● GOAL OF THE EXERCISE: What you output should match the data below exactly.

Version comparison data
- - - - -

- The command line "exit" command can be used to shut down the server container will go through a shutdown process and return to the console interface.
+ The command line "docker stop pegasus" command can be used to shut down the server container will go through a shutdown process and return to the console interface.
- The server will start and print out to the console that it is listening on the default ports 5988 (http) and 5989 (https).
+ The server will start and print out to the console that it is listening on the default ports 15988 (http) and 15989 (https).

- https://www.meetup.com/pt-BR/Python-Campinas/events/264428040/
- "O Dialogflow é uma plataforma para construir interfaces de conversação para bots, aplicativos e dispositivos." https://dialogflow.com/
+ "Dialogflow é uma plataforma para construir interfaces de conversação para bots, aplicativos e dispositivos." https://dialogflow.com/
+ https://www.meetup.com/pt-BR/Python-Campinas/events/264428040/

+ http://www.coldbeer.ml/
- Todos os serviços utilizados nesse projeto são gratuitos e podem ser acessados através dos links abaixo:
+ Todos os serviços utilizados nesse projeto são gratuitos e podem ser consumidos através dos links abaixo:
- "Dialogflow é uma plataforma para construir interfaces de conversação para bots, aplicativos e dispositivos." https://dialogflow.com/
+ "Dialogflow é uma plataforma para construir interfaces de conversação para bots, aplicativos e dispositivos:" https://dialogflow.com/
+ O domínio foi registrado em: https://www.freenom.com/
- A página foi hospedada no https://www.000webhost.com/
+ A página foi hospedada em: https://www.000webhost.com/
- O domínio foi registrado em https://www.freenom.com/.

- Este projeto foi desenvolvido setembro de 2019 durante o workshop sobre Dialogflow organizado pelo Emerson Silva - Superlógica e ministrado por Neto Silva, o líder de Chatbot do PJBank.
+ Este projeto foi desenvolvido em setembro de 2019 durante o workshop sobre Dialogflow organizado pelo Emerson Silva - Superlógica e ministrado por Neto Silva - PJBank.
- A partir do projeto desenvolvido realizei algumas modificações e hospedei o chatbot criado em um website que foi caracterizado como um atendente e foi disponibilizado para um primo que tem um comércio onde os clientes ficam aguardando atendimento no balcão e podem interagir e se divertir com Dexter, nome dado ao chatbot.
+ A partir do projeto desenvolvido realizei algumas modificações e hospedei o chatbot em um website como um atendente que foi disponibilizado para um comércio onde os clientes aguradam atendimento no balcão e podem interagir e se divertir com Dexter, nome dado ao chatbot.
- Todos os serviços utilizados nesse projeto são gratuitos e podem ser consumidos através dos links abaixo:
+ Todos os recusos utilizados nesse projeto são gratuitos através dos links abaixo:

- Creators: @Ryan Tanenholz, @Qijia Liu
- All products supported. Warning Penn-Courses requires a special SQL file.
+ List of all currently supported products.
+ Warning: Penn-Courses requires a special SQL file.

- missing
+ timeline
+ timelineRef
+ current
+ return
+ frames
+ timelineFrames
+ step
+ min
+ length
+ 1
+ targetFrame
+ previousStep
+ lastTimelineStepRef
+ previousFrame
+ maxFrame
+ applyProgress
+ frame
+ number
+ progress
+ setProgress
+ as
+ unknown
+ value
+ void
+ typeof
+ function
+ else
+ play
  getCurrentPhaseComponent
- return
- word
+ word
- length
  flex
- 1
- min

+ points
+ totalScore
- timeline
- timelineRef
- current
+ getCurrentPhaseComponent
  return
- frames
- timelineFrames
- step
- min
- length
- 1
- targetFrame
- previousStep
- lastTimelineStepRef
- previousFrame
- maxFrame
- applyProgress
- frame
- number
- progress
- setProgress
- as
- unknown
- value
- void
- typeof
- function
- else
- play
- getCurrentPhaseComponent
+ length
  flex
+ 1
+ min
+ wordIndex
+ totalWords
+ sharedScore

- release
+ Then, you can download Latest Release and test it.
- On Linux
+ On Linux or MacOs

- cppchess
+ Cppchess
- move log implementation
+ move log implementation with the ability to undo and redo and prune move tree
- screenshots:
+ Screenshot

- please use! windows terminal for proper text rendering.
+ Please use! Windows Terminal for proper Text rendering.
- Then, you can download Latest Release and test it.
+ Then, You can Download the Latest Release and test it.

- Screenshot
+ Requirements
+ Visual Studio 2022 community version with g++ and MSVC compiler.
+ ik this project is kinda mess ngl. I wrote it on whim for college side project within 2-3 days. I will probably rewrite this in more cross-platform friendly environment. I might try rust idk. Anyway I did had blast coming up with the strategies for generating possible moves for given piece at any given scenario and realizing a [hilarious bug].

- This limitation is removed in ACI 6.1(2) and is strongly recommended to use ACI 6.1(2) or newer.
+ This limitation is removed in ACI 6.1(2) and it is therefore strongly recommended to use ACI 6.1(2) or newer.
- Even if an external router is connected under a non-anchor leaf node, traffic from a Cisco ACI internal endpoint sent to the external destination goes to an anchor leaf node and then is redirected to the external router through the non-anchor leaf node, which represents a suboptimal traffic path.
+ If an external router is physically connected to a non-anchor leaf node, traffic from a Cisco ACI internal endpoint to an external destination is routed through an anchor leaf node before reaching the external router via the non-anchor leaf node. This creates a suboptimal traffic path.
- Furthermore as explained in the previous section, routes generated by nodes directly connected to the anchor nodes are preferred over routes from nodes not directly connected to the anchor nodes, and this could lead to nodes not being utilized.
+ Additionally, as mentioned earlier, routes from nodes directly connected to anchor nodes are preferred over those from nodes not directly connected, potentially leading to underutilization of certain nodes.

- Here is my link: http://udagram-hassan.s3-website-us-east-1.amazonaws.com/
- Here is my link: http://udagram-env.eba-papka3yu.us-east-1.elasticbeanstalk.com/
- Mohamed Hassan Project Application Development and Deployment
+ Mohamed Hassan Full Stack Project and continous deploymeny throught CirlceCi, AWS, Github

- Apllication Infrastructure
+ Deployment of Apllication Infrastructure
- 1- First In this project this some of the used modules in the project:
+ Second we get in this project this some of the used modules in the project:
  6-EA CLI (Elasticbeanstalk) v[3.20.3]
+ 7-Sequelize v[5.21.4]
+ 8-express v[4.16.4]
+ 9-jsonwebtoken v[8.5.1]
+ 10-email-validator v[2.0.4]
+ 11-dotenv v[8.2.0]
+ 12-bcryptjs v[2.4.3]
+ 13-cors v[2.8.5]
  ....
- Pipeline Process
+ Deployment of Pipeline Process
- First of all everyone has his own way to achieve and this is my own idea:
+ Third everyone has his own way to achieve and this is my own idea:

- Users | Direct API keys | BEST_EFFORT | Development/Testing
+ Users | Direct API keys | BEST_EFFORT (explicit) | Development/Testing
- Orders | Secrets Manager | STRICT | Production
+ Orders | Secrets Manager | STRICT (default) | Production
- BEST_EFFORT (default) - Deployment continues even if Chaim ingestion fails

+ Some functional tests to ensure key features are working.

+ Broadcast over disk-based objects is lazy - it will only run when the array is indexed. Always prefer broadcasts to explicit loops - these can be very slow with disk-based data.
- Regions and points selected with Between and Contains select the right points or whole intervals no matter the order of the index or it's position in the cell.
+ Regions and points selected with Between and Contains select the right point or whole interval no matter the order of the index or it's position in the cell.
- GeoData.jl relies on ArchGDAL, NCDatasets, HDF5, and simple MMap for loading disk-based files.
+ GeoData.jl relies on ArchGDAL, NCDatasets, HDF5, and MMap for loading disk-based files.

- - - - -

● EXPECTED ANSWER:
- The command line "exit" command can be used to shut down the server container will go through a shutdown process and return to the console interface.
+ The command line "docker stop pegasus" command can be used to shut down the server container will go through a shutdown process and return to the console interface.
- The server will start and print out to the console that it is listening on the default ports 5988 (http) and 5989 (https).
+ The server will start and print out to the console that it is listening on the default ports 15988 (http) and 15989 (https).

- https://www.meetup.com/pt-BR/Python-Campinas/events/264428040/
- "O Dialogflow é uma plataforma para construir interfaces de conversação para bots, aplicativos e dispositivos." https://dialogflow.com/
+ "Dialogflow é uma plataforma para construir interfaces de conversação para bots, aplicativos e dispositivos." https://dialogflow.com/
+ https://www.meetup.com/pt-BR/Python-Campinas/events/264428040/

+ http://www.coldbeer.ml/
- Todos os serviços utilizados nesse projeto são gratuitos e podem ser acessados através dos links abaixo:
+ Todos os serviços utilizados nesse projeto são gratuitos e podem ser consumidos através dos links abaixo:
- "Dialogflow é uma plataforma para construir interfaces de conversação para bots, aplicativos e dispositivos." https://dialogflow.com/
+ "Dialogflow é uma plataforma para construir interfaces de conversação para bots, aplicativos e dispositivos:" https://dialogflow.com/
+ O domínio foi registrado em: https://www.freenom.com/
- A página foi hospedada no https://www.000webhost.com/
+ A página foi hospedada em: https://www.000webhost.com/
- O domínio foi registrado em https://www.freenom.com/.

- Este projeto foi desenvolvido setembro de 2019 durante o workshop sobre Dialogflow organizado pelo Emerson Silva - Superlógica e ministrado por Neto Silva, o líder de Chatbot do PJBank.
+ Este projeto foi desenvolvido em setembro de 2019 durante o workshop sobre Dialogflow organizado pelo Emerson Silva - Superlógica e ministrado por Neto Silva - PJBank.
- A partir do projeto desenvolvido realizei algumas modificações e hospedei o chatbot criado em um website que foi caracterizado como um atendente e foi disponibilizado para um primo que tem um comércio onde os clientes ficam aguardando atendimento no balcão e podem interagir e se divertir com Dexter, nome dado ao chatbot.
+ A partir do projeto desenvolvido realizei algumas modificações e hospedei o chatbot em um website como um atendente que foi disponibilizado para um comércio onde os clientes aguradam atendimento no balcão e podem interagir e se divertir com Dexter, nome dado ao chatbot.
- Todos os serviços utilizados nesse projeto são gratuitos e podem ser consumidos através dos links abaixo:
+ Todos os recusos utilizados nesse projeto são gratuitos através dos links abaixo:

- Creators: @Ryan Tanenholz, @Qijia Liu
- All products supported. Warning Penn-Courses requires a special SQL file.
+ List of all currently supported products.
+ Warning: Penn-Courses requires a special SQL file.

- missing
+ timeline
+ timelineRef
+ current
+ return
+ frames
+ timelineFrames
+ step
+ min
+ length
+ 1
+ targetFrame
+ previousStep
+ lastTimelineStepRef
+ previousFrame
+ maxFrame
+ applyProgress
+ frame
+ number
+ progress
+ setProgress
+ as
+ unknown
+ value
+ void
+ typeof
+ function
+ else
+ play
  getCurrentPhaseComponent
- return
- word
+ word
- length
  flex
- 1
- min

+ points
+ totalScore
- timeline
- timelineRef
- current
+ getCurrentPhaseComponent
  return
- frames
- timelineFrames
- step
- min
- length
- 1
- targetFrame
- previousStep
- lastTimelineStepRef
- previousFrame
- maxFrame
- applyProgress
- frame
- number
- progress
- setProgress
- as
- unknown
- value
- void
- typeof
- function
- else
- play
- getCurrentPhaseComponent
+ length
  flex
+ 1
+ min
+ wordIndex
+ totalWords
+ sharedScore

- release
+ Then, you can download Latest Release and test it.
- On Linux
+ On Linux or MacOs

- cppchess
+ Cppchess
- move log implementation
+ move log implementation with the ability to undo and redo and prune move tree
- screenshots:
+ Screenshot

- please use! windows terminal for proper text rendering.
+ Please use! Windows Terminal for proper Text rendering.
- Then, you can download Latest Release and test it.
+ Then, You can Download the Latest Release and test it.

- Screenshot
+ Requirements
+ Visual Studio 2022 community version with g++ and MSVC compiler.
+ ik this project is kinda mess ngl. I wrote it on whim for college side project within 2-3 days. I will probably rewrite this in more cross-platform friendly environment. I might try rust idk. Anyway I did had blast coming up with the strategies for generating possible moves for given piece at any given scenario and realizing a [hilarious bug].

- This limitation is removed in ACI 6.1(2) and is strongly recommended to use ACI 6.1(2) or newer.
+ This limitation is removed in ACI 6.1(2) and it is therefore strongly recommended to use ACI 6.1(2) or newer.
- Even if an external router is connected under a non-anchor leaf node, traffic from a Cisco ACI internal endpoint sent to the external destination goes to an anchor leaf node and then is redirected to the external router through the non-anchor leaf node, which represents a suboptimal traffic path.
+ If an external router is physically connected to a non-anchor leaf node, traffic from a Cisco ACI internal endpoint to an external destination is routed through an anchor leaf node before reaching the external router via the non-anchor leaf node. This creates a suboptimal traffic path.
- Furthermore as explained in the previous section, routes generated by nodes directly connected to the anchor nodes are preferred over routes from nodes not directly connected to the anchor nodes, and this could lead to nodes not being utilized.
+ Additionally, as mentioned earlier, routes from nodes directly connected to anchor nodes are preferred over those from nodes not directly connected, potentially leading to underutilization of certain nodes.

- Here is my link: http://udagram-hassan.s3-website-us-east-1.amazonaws.com/
- Here is my link: http://udagram-env.eba-papka3yu.us-east-1.elasticbeanstalk.com/
- Mohamed Hassan Project Application Development and Deployment
+ Mohamed Hassan Full Stack Project and continous deploymeny throught CirlceCi, AWS, Github

- Apllication Infrastructure
+ Deployment of Apllication Infrastructure
- 1- First In this project this some of the used modules in the project:
+ Second we get in this project this some of the used modules in the project:
  6-EA CLI (Elasticbeanstalk) v[3.20.3]
+ 7-Sequelize v[5.21.4]
+ 8-express v[4.16.4]
+ 9-jsonwebtoken v[8.5.1]
+ 10-email-validator v[2.0.4]
+ 11-dotenv v[8.2.0]
+ 12-bcryptjs v[2.4.3]
+ 13-cors v[2.8.5]
  ....
- Pipeline Process
+ Deployment of Pipeline Process
- First of all everyone has his own way to achieve and this is my own idea:
+ Third everyone has his own way to achieve and this is my own idea:

- Users | Direct API keys | BEST_EFFORT | Development/Testing
+ Users | Direct API keys | BEST_EFFORT (explicit) | Development/Testing
- Orders | Secrets Manager | STRICT | Production
+ Orders | Secrets Manager | STRICT (default) | Production
- BEST_EFFORT (default) - Deployment continues even if Chaim ingestion fails

+ Some functional tests to ensure key features are working.

+ Broadcast over disk-based objects is lazy - it will only run when the array is indexed. Always prefer broadcasts to explicit loops - these can be very slow with disk-based data.
- Regions and points selected with Between and Contains select the right points or whole intervals no matter the order of the index or it's position in the cell.
+ Regions and points selected with Between and Contains select the right point or whole interval no matter the order of the index or it's position in the cell.
- GeoData.jl relies on ArchGDAL, NCDatasets, HDF5, and simple MMap for loading disk-based files.
+ GeoData.jl relies on ArchGDAL, NCDatasets, HDF5, and MMap for loading disk-based files.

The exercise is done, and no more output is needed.